GRANTS OFFERED BY THE DSBD The Black Business Supplier Development Programme (BBSDP) is another cost-sharing grant offered to black-owned small enterprises. It is aimed at assisting these companies in improving their competitiveness and sustainability to become part of the mainstream economy and create employment. The programme provides grants to a maximum of R1-million on a cost-sharing basis.
The Co-operative Incentive Scheme (CIS) is a 100% grant for registered primary co-operatives that consists of five or more members. The objective is to improve the viability and competitiveness of co-operative enterprises by lowering their cost of doing business through an incentive that supports Broad-Based Black Economic Empowerment. The maximum grant that can be offered to one co-operative entity under the CIS is R350 000.

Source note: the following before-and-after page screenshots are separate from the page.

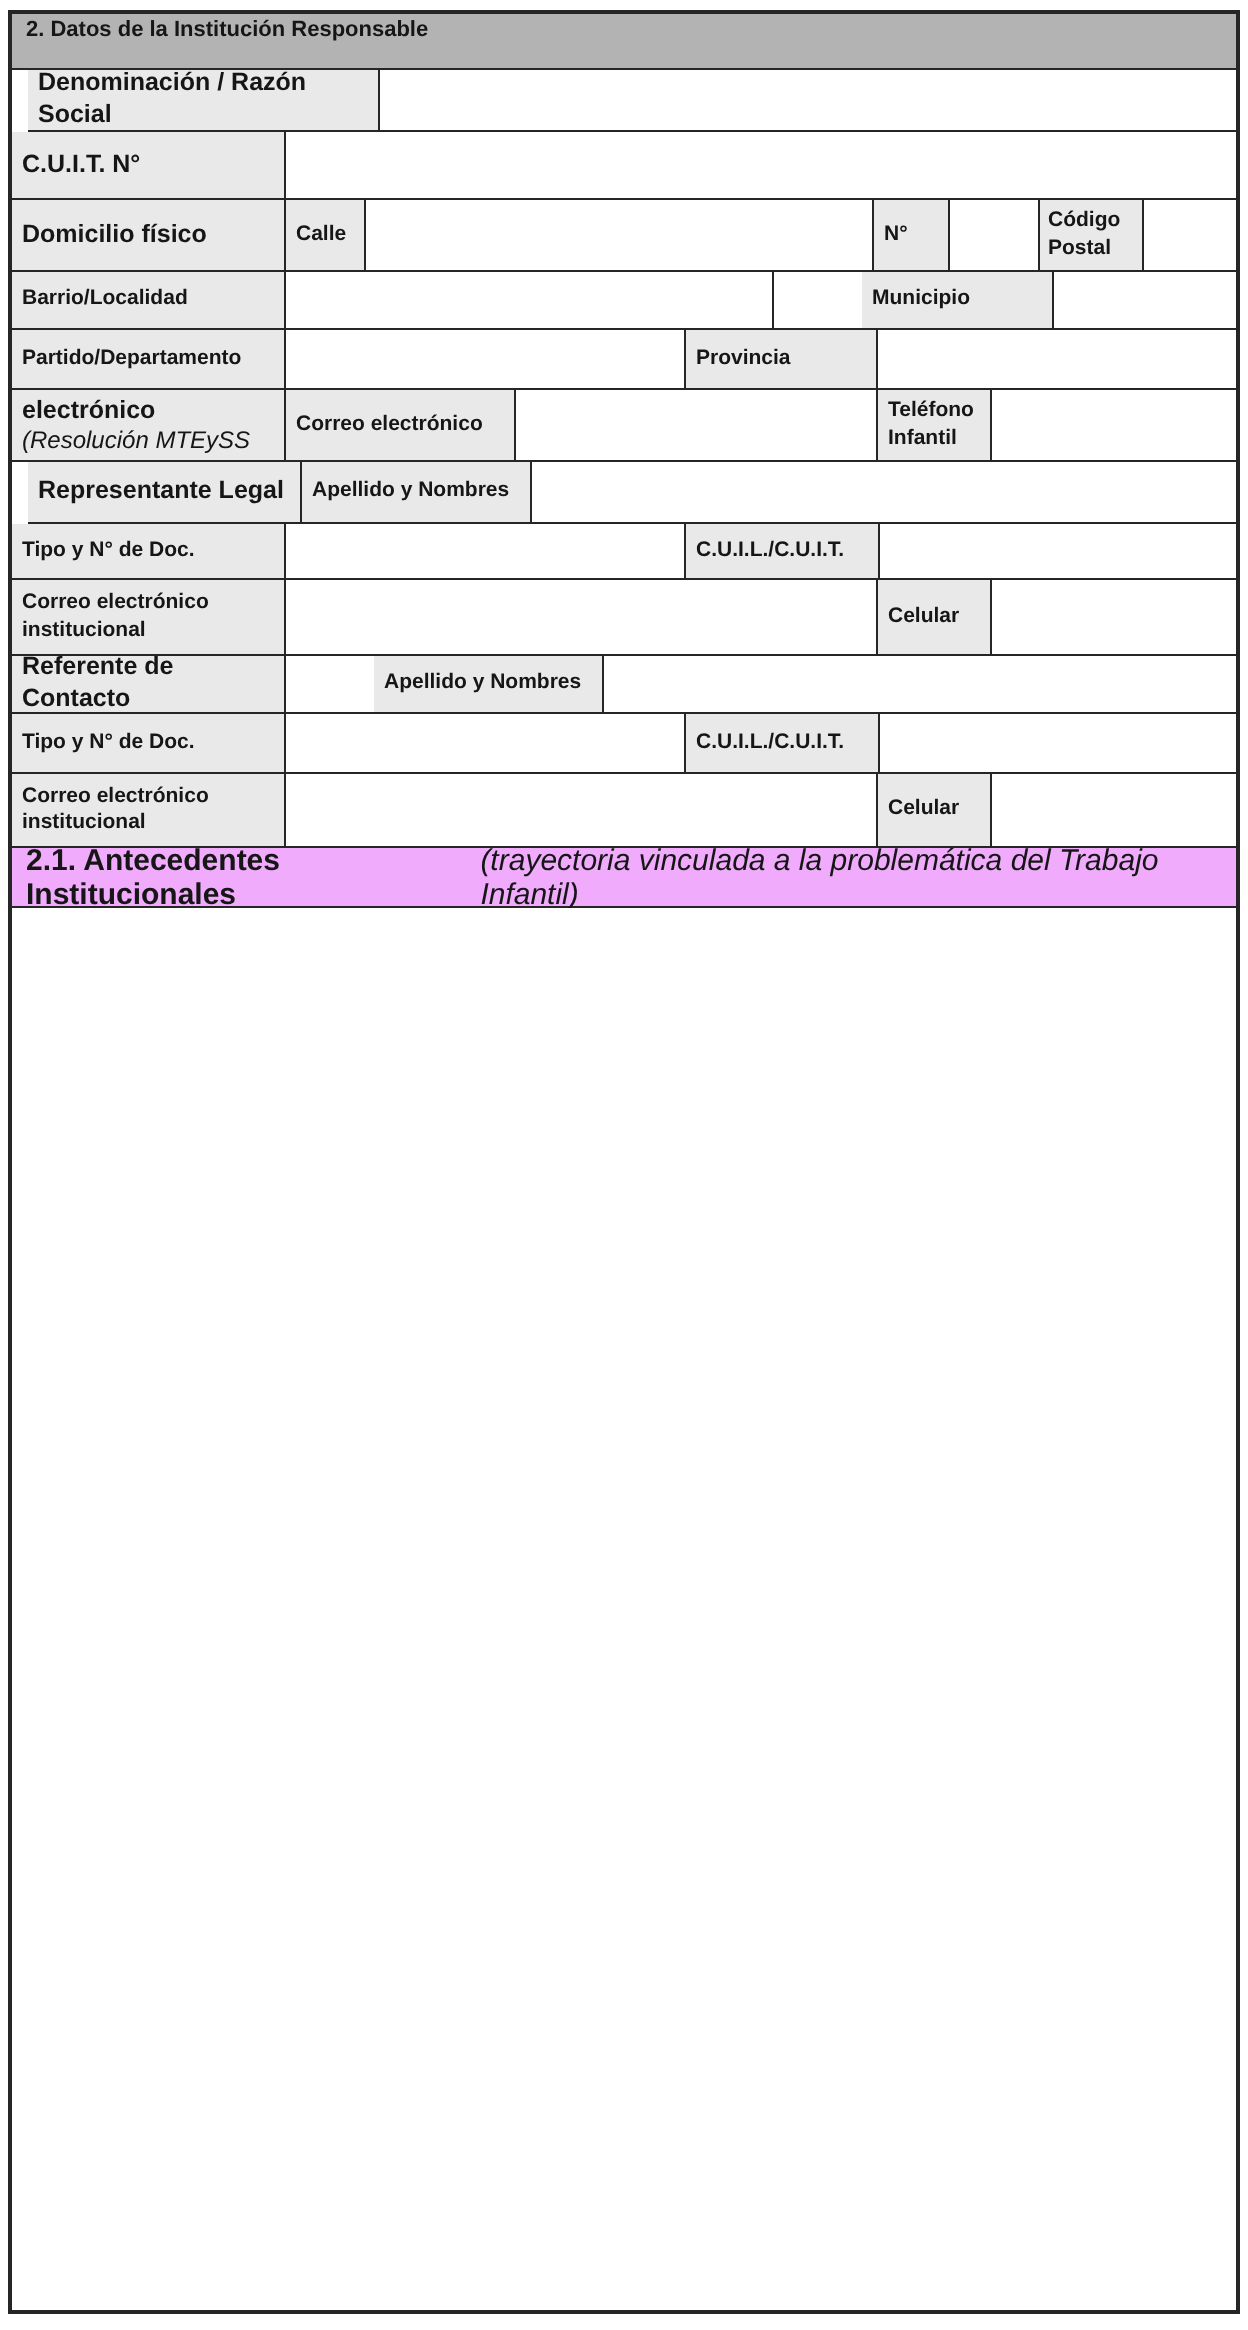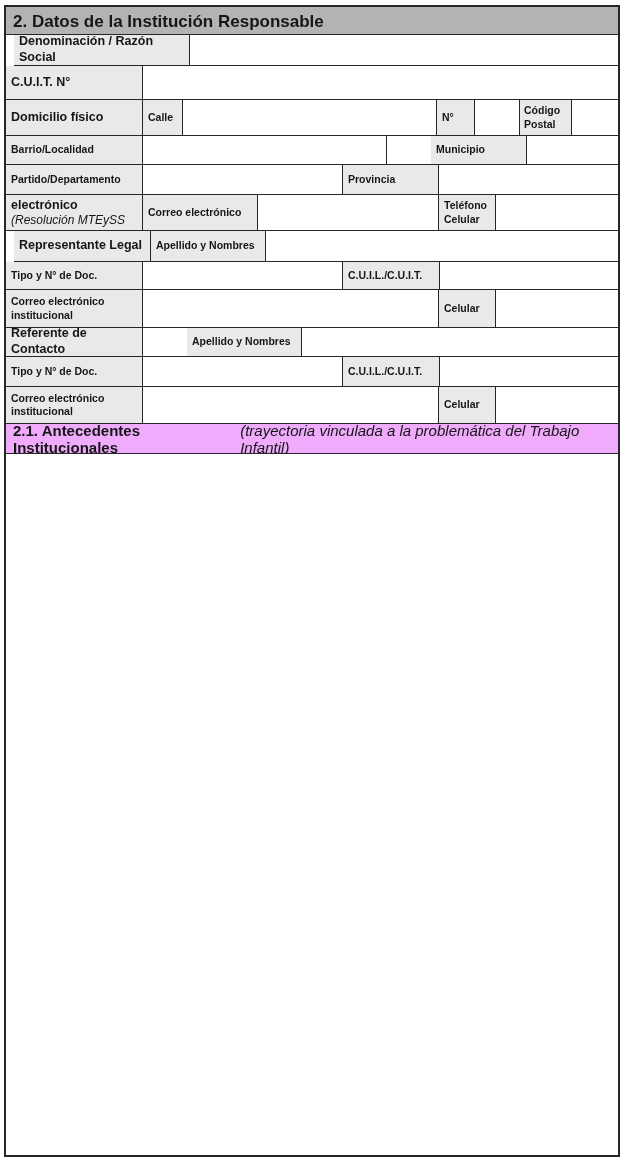--- a/index.html
+++ b/index.html
@@ -62,9 +62,9 @@
   .section-header {
     background: #b3b3b3;
     font-weight: bold;
-    font-size: 17px;
-    display: flex;
-    align-items: flex-end;
+    font-size: 11px;
+    display: flex;
+    align-items: flex-start;
     padding: 2px 7px;
     border-bottom: 1.5px solid #262626;
     box-sizing: border-box;

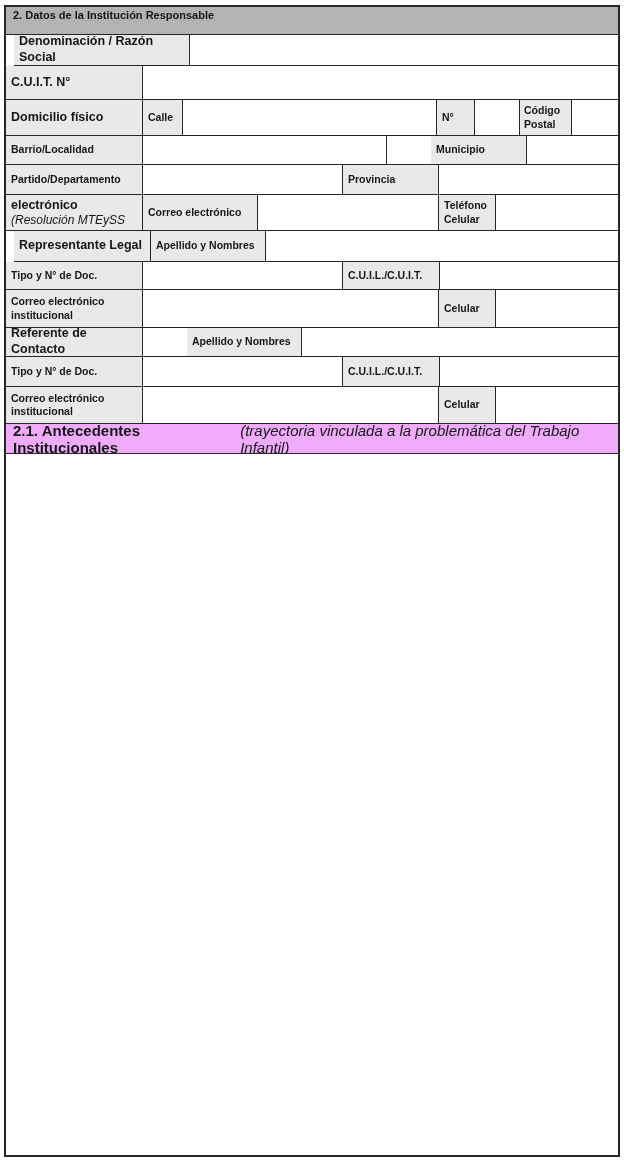--- a/index.html
+++ b/index.html
@@ -164,7 +164,7 @@
     </div>
     <div class="cell label w115">Correo electrónico</div>
     <div class="cell field w181"></div>
-    <div class="cell label w57">Teléfono Celular</div>
+    <div class="cell label w57">Teléfono Infantil</div>
     <div class="cell field grow"></div>
   </div>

AN ENTREPRENEURIAL OUTLOOK Apart from government agencies, there are seed investors, crowdfunding organisations and other private enterprises that provide financial assistance as part of their corporate social investment contribution. These include the Old Mutual Foundation, Masisizane Fund, Sasol Siyakha Fund and the Anglo American Zimele Fund, among others.
South African entrepreneurs are privileged to have access to such a large variety of funding options. There is, however, room for improvement when it comes to making funding accessible to all businesses. Entrepreneurs need to be better informed about available funding options and government needs to be proactive in simplifying the process for applying for finance and incentives.
ENTREPRENEURSHIP IMPROVES PRODUCTIVITY Entrepreneurship injects the economy with a fresh batch of higher productivity firms, increases competition among existing businesses and pushes out less productive ones.
ENTREPRENEURSHIP SPURS INNOVATION New firms are disproportionately responsible for commercialising new innovations, particularly radical innovations that spawn entirely new markets or substantially disrupt existing markets.
ENTREPRENEURSHIP CREATES JOBS New and young businesses, not small businesses, are the engine of net job creation in the economy.